WebDiarios de Motocicleta: August 2008

Friday, August 29, 2008

SODA

I am happy to report that our SODA submission on The Geometry of Binary Search Trees was accepted.

This paper works on the old question of competitiveness in the binary search tree model (some old posts of mine: 1, 2, 3), and makes some progress that is not easy to quantify. We propose a geometric interpretation of the problem, which seems to eliminate all the messiness attached to trees, and makes previous lower bounds (the Wilber bounds) very clear. The geometric view is somehow very appealing; a referee called this "an amusing paper" (in a very positive comment), and I will happily agree to this description.

Unfortunately, our work does not lead to a new upper bound, though it leads to a reformulation of an old conjecture. Joan Lucas and Ian Munro independently introduced a natural offline greedy algorithm, which they conjectured to be an O(1) approximation. Speaking informally, the prevailing opinion seemed to be that this had to be an O(1) approximation (modulo technical details in proving it!), but the really interesting question was to show an online O(1)-competitive algorithm. Well, our work shows that this view was wrong: we can make the Lucas-Munro algorithm online, with a constant slow-down.

Thus, if the conjectures of Lucas and Munro are correct, this tree achieves dynamic optimality. This is the first proposal for dynamic optimality after the famous splay trees that started the whole field.

Our geometric view also has consequences for the lower bounds (which are crucial if we want constant approximation). The only known lower bounds were Wilber's 2 bounds from FOCS'06. Wilber's first bound was used in our O(lg lg n)-competitive algorithm. Though Wilber conjectured that his second bound is stronger, we still have no idea how the two compare.

In our framework, Wilber's bounds are special cases of a very natural class of "cut bounds," and they get very simple descriptions. Instead of comparing the two Wilber bounds, we now face a broader question of finding the best possible cut bound. We solve this by proposing a new lower bound that is shown to be an O(1)-approximation to the best cut bound. This supersedes Wilber's results, though we do not know that it is strictly stronger than Wilber's bounds.

Monday, August 25, 2008

FOCS Best Student Paper

It seems I won the best student paper at FOCS. Yay. I suppose having 3 of the 5 student papers finally did the trick. :)

The prize goes to Succincter, which seems to make it the first "best student paper" at STOC or FOCS given for a data structure. I can't remember any "best paper" given for a data structure either, though I cannot find these lists. My special thanks for people in approximation algorithms, hardness of approximation, game theory, coding theory, complexity theory, quantum computing, and cryptography for making this possible :)
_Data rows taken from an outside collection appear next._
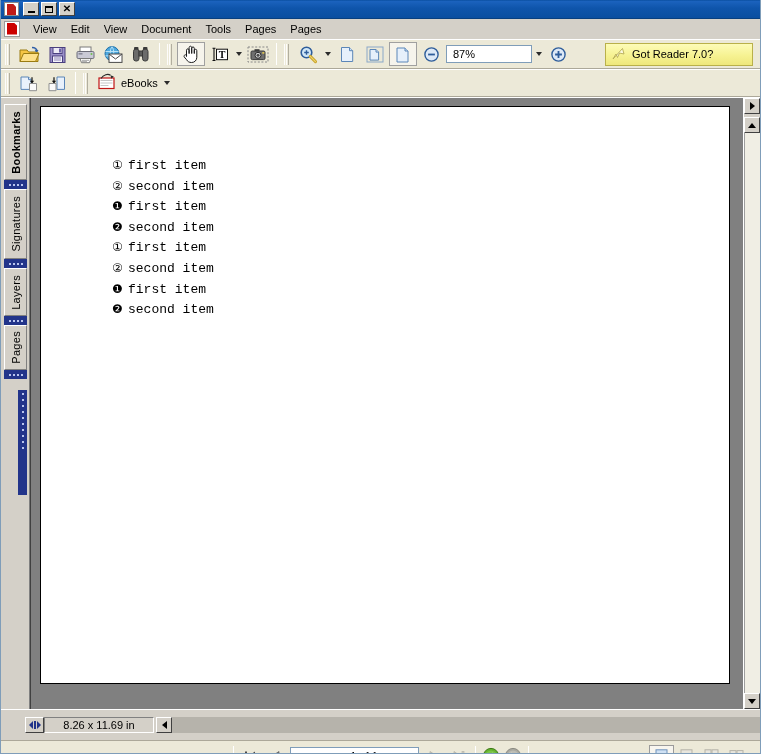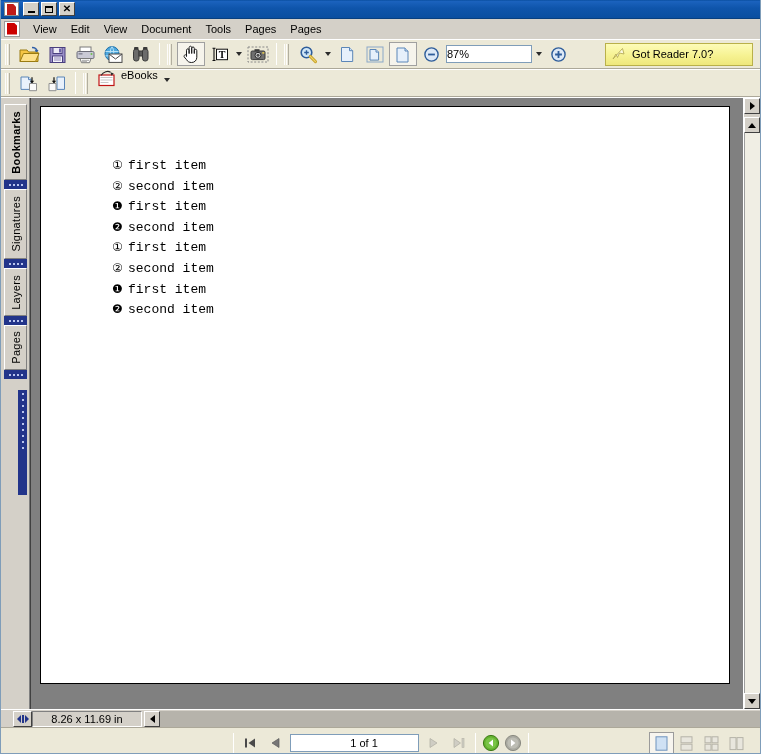"87%" .zoombox { padding-left: 0 -> 6px }
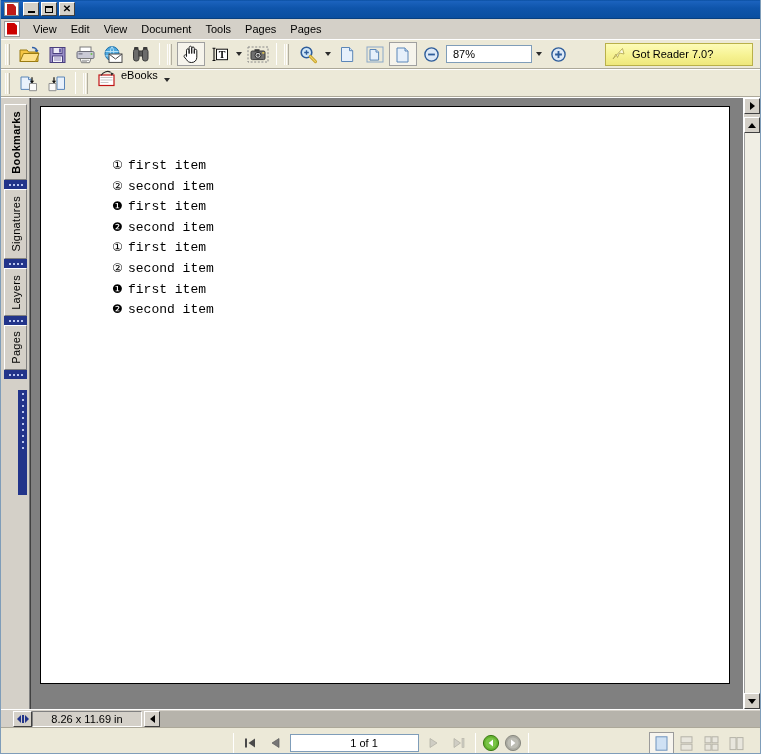"eBooks" .ebooks-btn { align-items: none -> center }
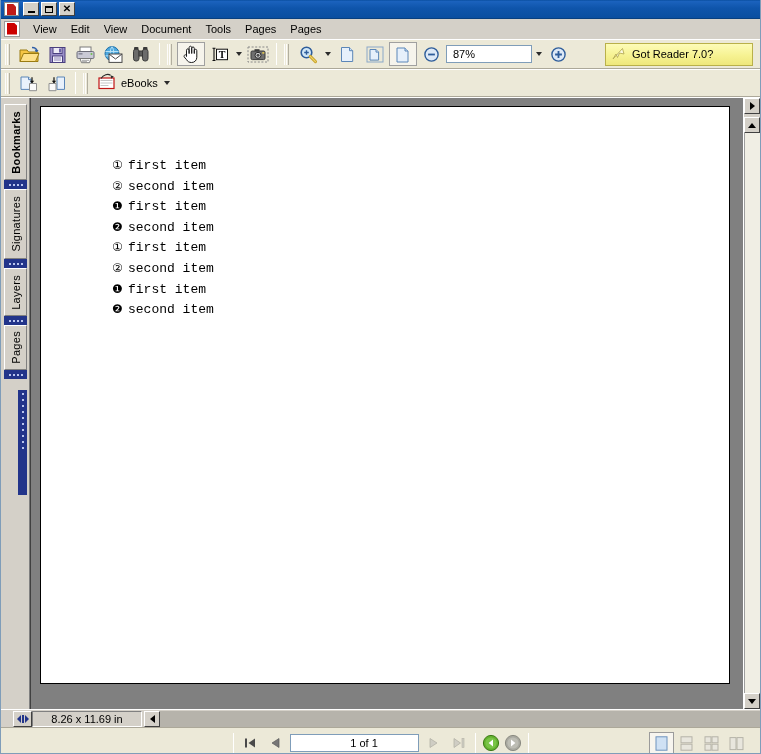"8.26 x 11.69 in" .statusbar { height: 18px -> 31px; padding-left: 12px -> 24px }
All in all, I think "Succincter" is a decent pick. It's a paper that might have a big impact on how we think about succinct data structures in the future. It's also a problem that's been pestering me since June'05, when Seth described it to me during my visit at Max Planck, Saarbrücken. (Thanks, Seth!) Finally, it got some brilliant reviews, including one that only said "Yes" and one calling the question a "target known for at least 2 decades".

On this last point, the key lesson seems to be that you should write your introduction in the last 45 minutes before the deadline, after sleeping 2 hours/night for 3 days in a row. After an incoherent introduction, the reviewers will feel the need to sing their praise of the paper. By contrast, as I learned from the reviews of another student paper, it is "incredibly poor taste" to say in your introduction that your results are clean, or, god forbid, explain how they simplify a proof by some other people.

Friday, August 22, 2008

Olympics

It's been a bad olympics year...

In rowing/women's eights, Romania got a scandalous Bronze, breaking a streak of Golds lasting since '92. It was also the first time since 1976 when they didn't get Gold or Silver.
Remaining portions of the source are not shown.